Melhor ainda seria extinguir o relacionamento promíscuo.
Na formalidade, eles ganham. Na informalidade, eles não perdem.
Na formalidade municipal, eles perdem. Na formalidade federal, eles sempre avançaram.
Mas escolas nas mãos do governo não foram criadas para promover a autoridade e respeito aos valores dos pais e muito menos aos valores morais. Foram criadas para promover a autoridade e respeito aos valores estatais, por mais imorais que sejam.
Qualquer mudança sempre será puramente cosmética. Nunca será possível uma vitória verdadeira nas escolas públicas, pois são agentes do socialismo e sempre se conduzirão conforme sua natureza.
Se os pais quiserem uma educação de fato livre de ideologias, é preciso se libertar da doutrinação travestida de educação do Estado.
O caminho é a adoção da educação escolar em casa para quem pode e igrejas abraçando a visão de estabelecer escolas cristãs particulares para salvar suas crianças do Estado. Educação não compete ao Estado, mas à família e, com o consentimento dela, à igreja.
Na França, o povo realizou manifestações de mais de 1 milhão de pessoas contra o “casamento” homossexual em 2013. O assunto fervilhou. O governo deixou a poeira baixar e agora, com o povo sem ânimo para prosseguir nos protestos, tal “casamento” fajuto está avançando.
Entregar os filhos às escolas estatais e lutar contra a ideologia de gênero do Estado tem muito pouco efeito a longo prazo. Quando a poeira baixar, o que era informal durante duas décadas será formal e legal nos municípios.
O único modo de passar por cima do desprezo estatal pela vontade e autoridade dos pais é escolher a educação escolar em casa ou a escola cristã particular.
As escolas públicas continuarão, como agentes socialistas que foram criadas para ser, produzindo alunos com mentalidade socialista e imoral. A ideologia de gênero na educação pública não vai parar. Vai continuar avançando, com estardalhaço ou não, do jeito que já vinha avançando durante 20 anos.
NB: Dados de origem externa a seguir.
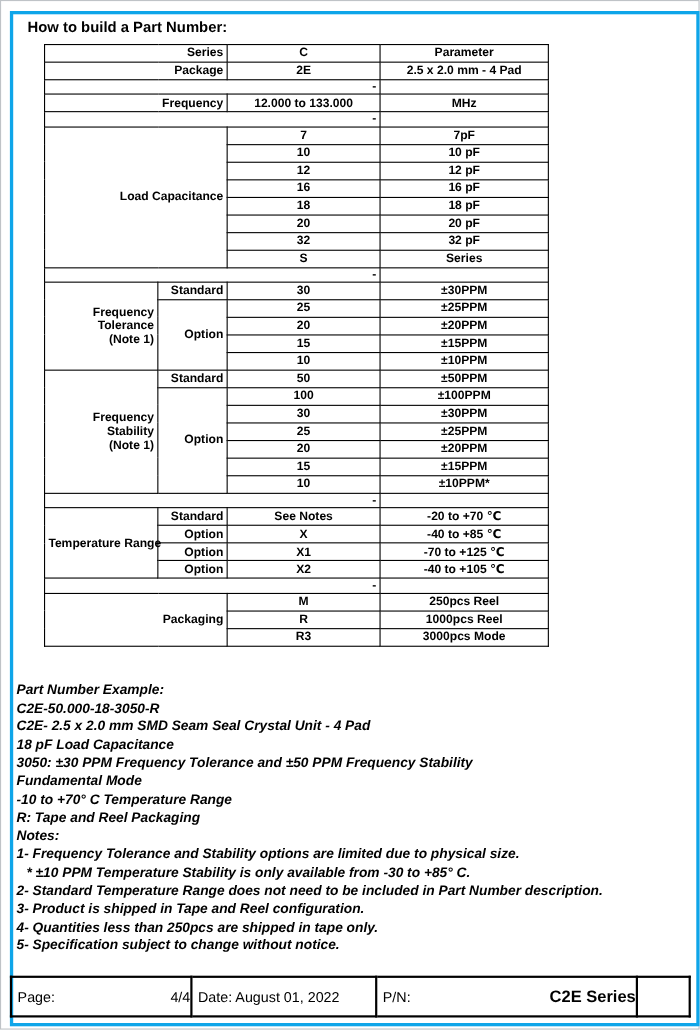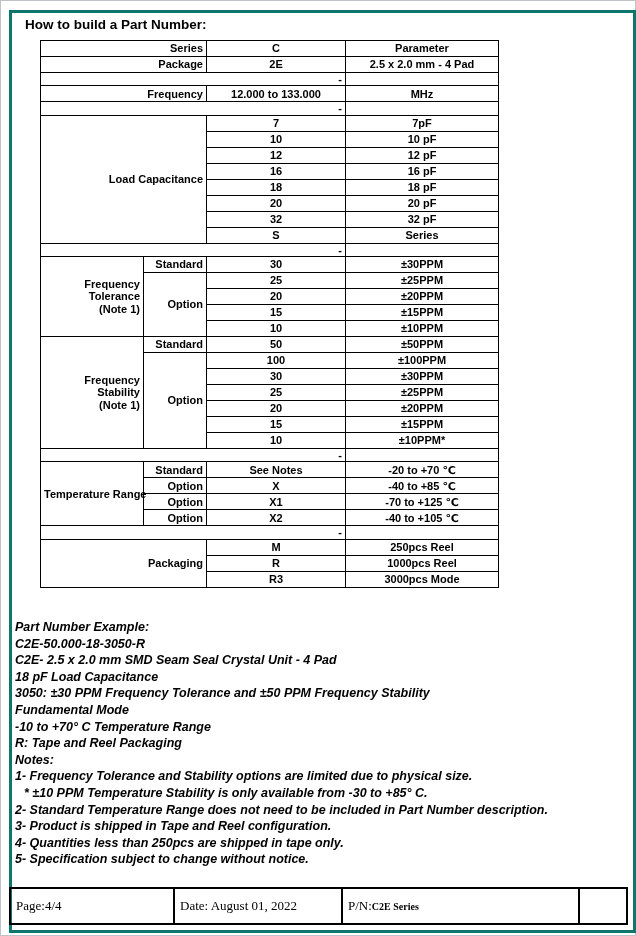--- a/index.html
+++ b/index.html
@@ -2,46 +2,46 @@
 <html><head>
 <meta charset="utf-8">
 <style>
   html,body{margin:0;padding:0;}
   body{
     width:636px;height:936px;background:#ffffff;
     font-family:"Liberation Sans","DejaVu Sans",sans-serif;
     color:#000;overflow:hidden;
   }
   .sheet{position:relative;width:636px;height:936px;background:#fff;box-sizing:border-box;border:1px solid #bfc3c7;}
-  .page-border{position:absolute;left:8px;top:9px;width:627px;height:923px;box-sizing:border-box;border:3px solid #0f766e;background:#fff;}
+  .page-border{position:absolute;left:8px;top:9px;width:627px;height:923px;box-sizing:border-box;border:3px solid #0ea5e9;background:#fff;}
   .title{position:absolute;left:13px;top:4px;font-size:13.5px;font-weight:bold;white-space:nowrap;}
 
   
   table.pn{position:absolute;left:28px;top:27px;border-collapse:collapse;table-layout:fixed;width:458px;font-weight:bold;font-size:11px;}
   table.pn td{border:1.5px solid #000;padding:0 3px;vertical-align:middle;box-sizing:border-box;line-height:1.12;}
   table.pn tr.r{height:16px;}
   table.pn tr.sep{height:10px;}
   td.lab{text-align:right;white-space:nowrap;}
   td.labml{text-align:right;white-space:pre-line;}
   td.sub{text-align:right;white-space:nowrap;}
   td.val{text-align:center;white-space:nowrap;}
   td.dash{text-align:right;padding-right:6px;}
 
   
   .textblock{position:absolute;left:3px;top:606px;font-weight:bold;font-size:12.5px;}
   .textblock .line{line-height:16.6px;white-space:nowrap;font-style:italic;}
   .textblock .indent{padding-left:9px;}
 
   
   table.footer{position:absolute;left:-3px;top:874px;border-collapse:collapse;table-layout:fixed;width:617px;font-size:13px;}
-  table.footer td{border:2px solid #000;height:36px;vertical-align:middle;box-sizing:border-box;padding:0;font-family:Liberation Serif, serif;}
+  table.footer td{border:2px solid #000;height:36px;vertical-align:middle;box-sizing:border-box;padding:0;}
   .fcell{display:flex;align-items:center;width:100%;}
   .flabel{padding-left:5px;white-space:nowrap;}
-  .fcenter{flex:1;text-align:left;white-space:nowrap;}
-  .pn-value{font-weight:bold;font-size:10px;}
+  .fcenter{flex:1;text-align:right;white-space:nowrap;}
+  .pn-value{font-weight:bold;font-size:15px;}
 </style>
 </head>
 <body>
 
 <div class="sheet">
   <div class="page-border">
 
     <div class="title">How to build a Part Number:</div>
 
     <table class="pn">

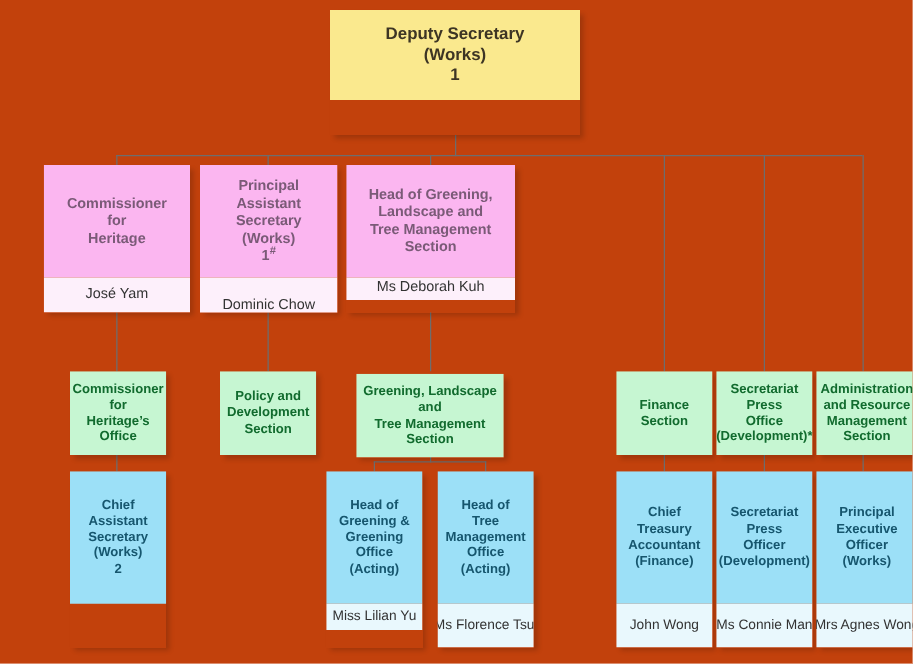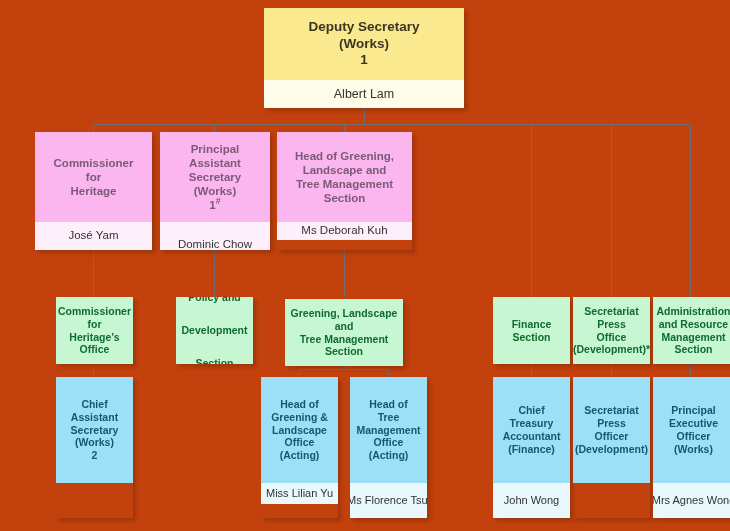--- a/index.html
+++ b/index.html
@@ -102,21 +102,20 @@
   <div class="line v" style="left:531px; top:364px; height:13px;"></div>
   <div class="line v" style="left:611px; top:364px; height:13px;"></div>
   <div class="line v" style="left:690px; top:364px; height:13px;"></div>
 
   <div class="node yellow" style="left:264px; top:8px; width:200px; height:100px;">
     <div class="title" style="height:72px;">
       <span>Deputy Secretary</span>
       <span>(Works)</span>
       <span>1</span>
     </div>
-    <div class="name" style="height:28px;">Albert Lam</div>
   </div>
 
   <div class="node pink" style="left:35px; top:132px; width:117px; height:118px;">
     <div class="title" style="height:90px;">
       <span>Commissioner</span>
       <span>for</span>
       <span>Heritage</span>
     </div>
     <div class="name" style="height:28px;">José Yam</div>
   </div>
@@ -145,21 +144,21 @@
   <div class="node green" style="left:56px; top:297px; width:77px; height:67px;">
     <div class="title" style="height:67px;">
       <span>Commissioner</span>
       <span>for</span>
       <span>Heritage’s</span>
       <span>Office</span>
     </div>
   </div>
 
   <div class="node green" style="left:176px; top:297px; width:77px; height:67px;">
-    <div class="title" style="height:67px;gap:20px;">
+    <div class="title" style="height:67px;">
       <span>Policy and</span>
       <span>Development</span>
       <span>Section</span>
     </div>
   </div>
 
   <div class="node green" style="left:285px; top:299px; width:118px; height:67px;">
     <div class="title" style="height:67px;">
       <span>Greening, Landscape</span>
       <span>and</span>
@@ -200,21 +199,21 @@
       <span>Secretary</span>
       <span>(Works)</span>
       <span>2</span>
     </div>
   </div>
 
   <div class="node blue" style="left:261px; top:377px; width:77px; height:141px;">
     <div class="title" style="height:106px;">
       <span>Head of</span>
       <span>Greening &amp;</span>
-      <span>Landscape</span>
+      <span>Greening</span>
       <span>Office</span>
       <span>(Acting)</span>
     </div>
     <div class="name" style="height:21px;">Miss Lilian Yu</div>
   </div>
 
   <div class="node blue" style="left:350px; top:377px; width:77px; height:141px;">
     <div class="title" style="height:106px;">
       <span>Head of</span>
       <span>Tree</span>
@@ -235,20 +234,21 @@
     <div class="name" style="height:35px;">John Wong</div>
   </div>
 
   <div class="node blue" style="left:573px; top:377px; width:77px; height:141px;">
     <div class="title" style="height:106px;">
       <span>Secretariat</span>
       <span>Press</span>
       <span>Officer</span>
       <span>(Development)</span>
     </div>
+    <div class="name" style="height:35px;">Ms Connie Man</div>
   </div>
 
   <div class="node blue" style="left:653px; top:377px; width:81px; height:141px;">
     <div class="title" style="height:106px;">
       <span>Principal</span>
       <span>Executive</span>
       <span>Officer</span>
       <span>(Works)</span>
     </div>
     <div class="name" style="height:35px;">Mrs Agnes Wong</div>

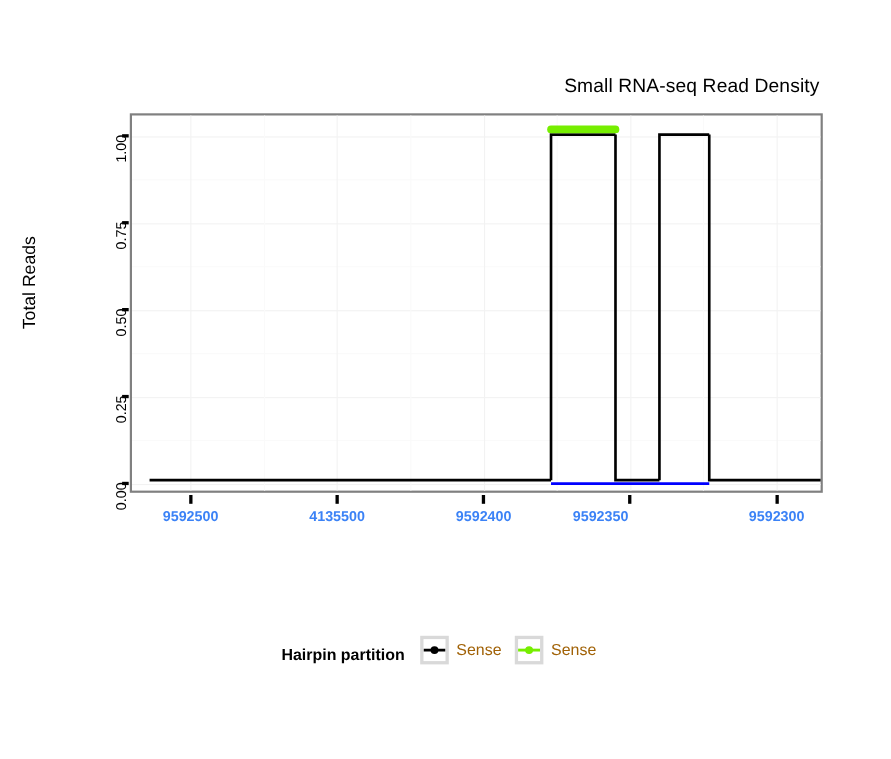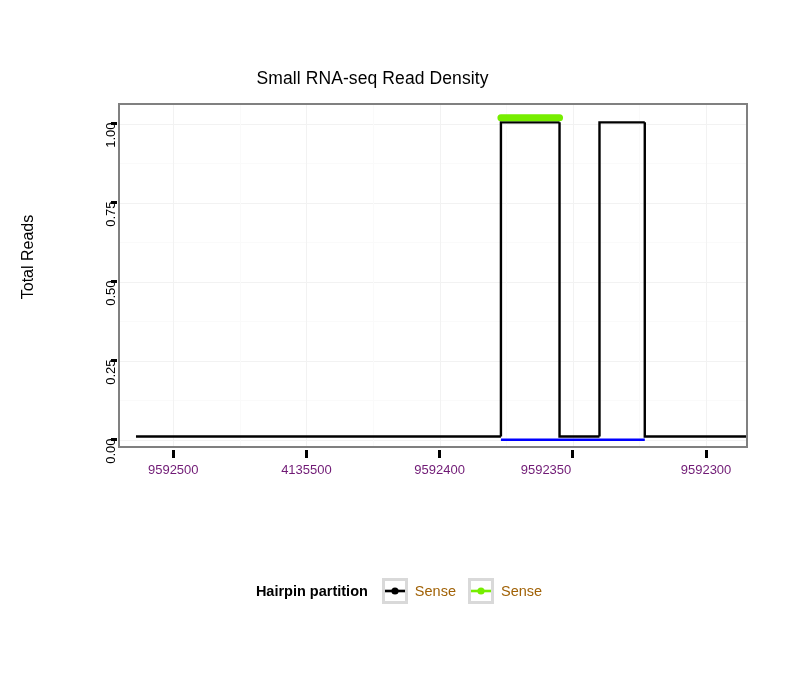--- a/index.html
+++ b/index.html
@@ -20,21 +20,21 @@
     height: 690px;
     background: #ffffff;
   }
 
   
   .chart-title {
     position: absolute;
     left: 0;
     top: 68px;
     width: 745px;
-    text-align: center;
+    text-align: right;
     font-size: 17.5px;
     color: #000;
     letter-spacing: 0.1px;
     white-space: nowrap;
   }
 
   
   .x-axis-title {
     position: absolute;
     left: 0;
@@ -121,35 +121,36 @@
   }
   .tick-x {
     position: absolute;
     width: 3px;
     height: 8px;
     background: #000;
   }
   .ticklabel-x {
     position: absolute;
     font-size: 13px;
-    color: #701a75;
+    color: #3b82f6;
     white-space: nowrap;
     text-align: right;
     transform: translateX(-50%);
+    font-weight: bold;
   }
 
   
   .legend {
     position: absolute;
     left: 0;
     top: 578px;
     width: 810px;
     display: flex;
     justify-content: center;
-    align-items: center;
+    align-items: flex-end;
     gap: 0px;
   }
   .legend-title {
     font-size: 14.5px;
     font-weight: bold;
     color: #000;
     margin-right: 14px;
     white-space: nowrap;
   }
   .legend-item {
A diferença é que quando o avanço é feito pelo PT, gera oposição. Quando é feio pelo PSDB e outros marxistas diplomáticos, gera apatia.
Na educação escolar em casa, não existe os dois riscos.
Na escola cristã, não deveria existir esses dois riscos.
Escolha o melhor para seu filho. Salve-o da ideologia de gênero. Salve-o da educação pública.